◆ WORK TASK ◆
Although the entries hold pictures, only their words are printed back, exactly as given.

*** Opening DATA SUPPLIED ***

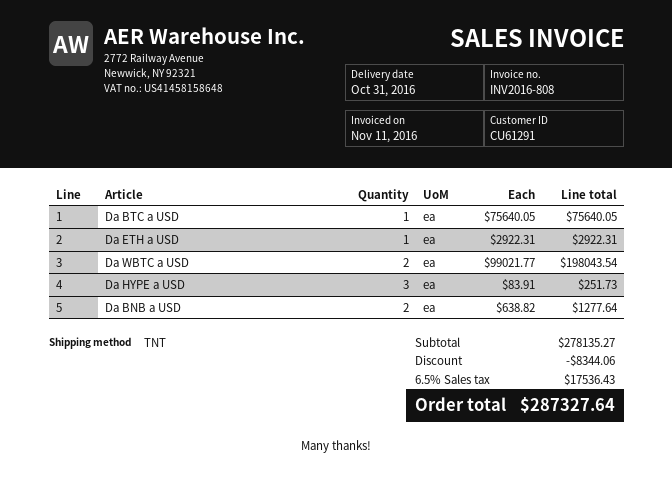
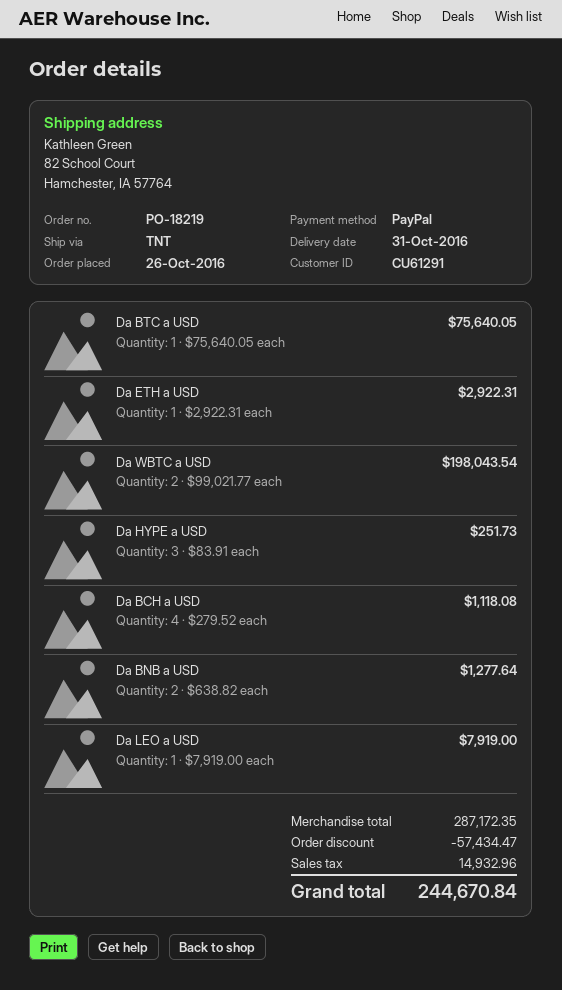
Da BCH a USD: none -> 4 x 279.52 = 1118.08
Da LEO a USD: none -> 1 x 7919.00 = 7919.00
subtotal: 278135.27 -> 287172.35
discount: 8344.06 -> 57434.47
tax: 17536.43 -> 14932.96
total: 287327.64 -> 244670.84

*** Closing DATA SUPPLIED ***

◆ SOLUTION TO THIS TASK ◆
Da BCH a USD: none -> 4 x 279.52 = 1118.08
Da LEO a USD: none -> 1 x 7919.00 = 7919.00
subtotal: 278135.27 -> 287172.35
discount: 8344.06 -> 57434.47
tax: 17536.43 -> 14932.96
total: 287327.64 -> 244670.84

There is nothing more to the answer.